Unterstützung und Verlässlichkeit:
Unsere Entscheidung zu den Transportkosten
Liebe Freunde und Partner,
die anhaltend wirtschaftliche schwierige Lage stellt uns alle vor große Herausforderungen. Wir beobachten genau, wie die Preise für Energie und Logistik branchenweit steigen. Unsere Logistikpartner haben die Frachtkosten, die wir bezahlen müssen, über den „Dieselzuschlag“ bereits wenige Tage nach Beginn des Iran-Krieges erhöht, was zu erheblichen zusätzlichen Belastungen geführt hat.

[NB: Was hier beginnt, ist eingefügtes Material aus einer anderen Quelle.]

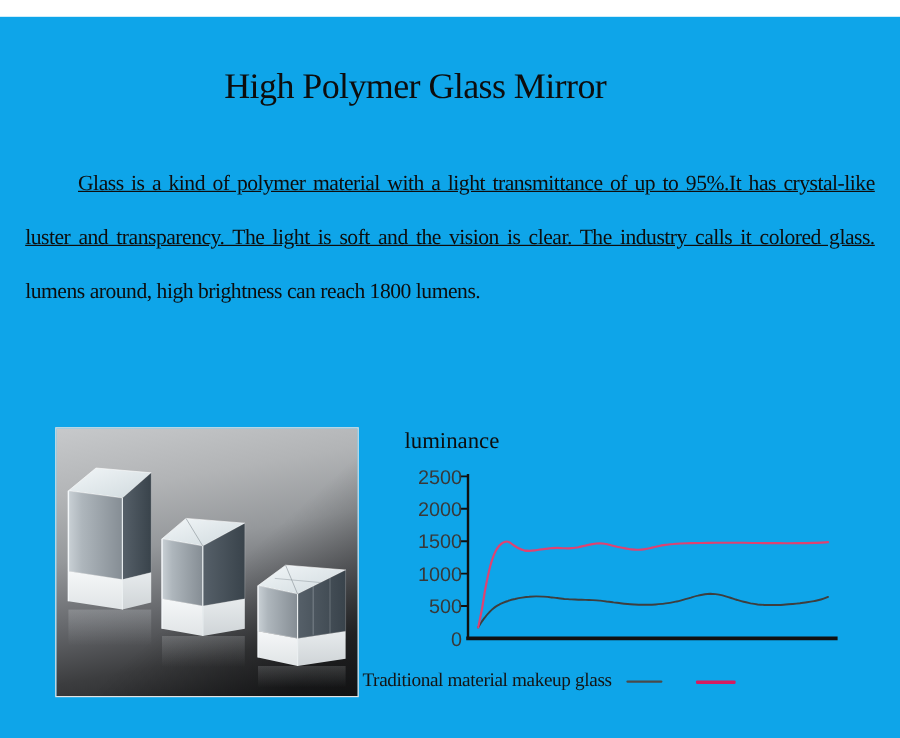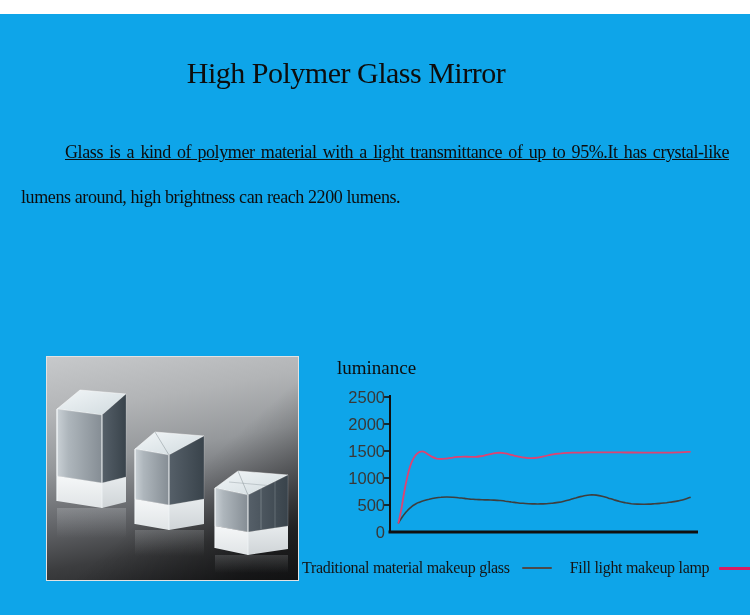"luster and transparency. The light" div.pline { html: none -> <div>luster and transparency. The light is soft and the vision is clear. The industry calls it colored glass.</div> }
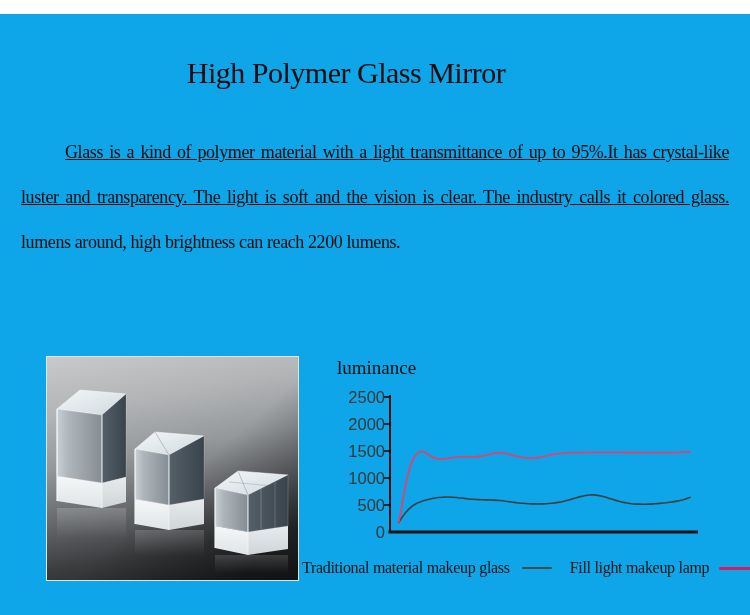"lumens around, high brightness can" div.pline { text: 2200 -> 1800 }
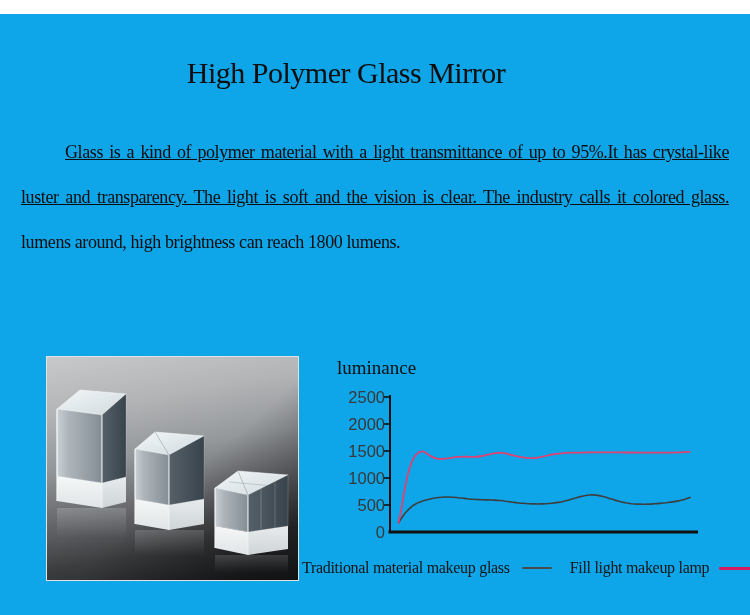"Fill light makeup lamp" span.legend-label { html: <span>Fill light makeup lamp</span> -> none }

Viele Marktteilnehmer haben direkt reagiert und geben diese Mehrbelastungen in Form von Logistik- oder Energiezuschlägen an ihre Kunden weiter.
Wir haben uns jedoch nach reiflicher Überlegung entschieden einen anderen Weg zu gehen:
Wir halten die Preise stabil.
Trotz der angespannten Situation werden wir die steigenden Transportkosten vorerst nicht an Sie weitergeben. Warum wir das tun? Ganz einfach:
- Partnerschaft auf Augenhöhe: Wir wissen, dass auch Sie mit steigenden Kosten kalkulieren müssen. Wir möchten Sie in dieser Phase unterstützen.
- Beobachten statt voreilig handeln: Wir möchten die weitere Entwicklung der Märkte erst einmal abwarten und prüfen, ob es sich um eine temporäre Spitze handelt.
- Fokus auf das Wesentliche: Unser Ziel ist es, dass der Fokus weiterhin auf der Qualität unserer Weine und der Freude am Genuss liegt, nicht auf kleinteiligen Aufschlägen auf der Rechnung.
Wir werden die Situation in den kommenden Wochen und Monaten weiterhin sehr aufmerksam beobachten. Sollte eine Anpassung in der Zukunft unumgänglich werden, werden wir dies, wie Sie es von uns gewohnt sind, transparent und mit Vorlauf kommunizieren.
Vorerst jedoch bleibt für Sie alles beim Alten. Wir bedanken uns herzlich für Ihr Vertrauen und Ihre Treue in dieser bewegten Zeit.
Auf eine weiterhin gute und erfolgreiche Zusammenarbeit!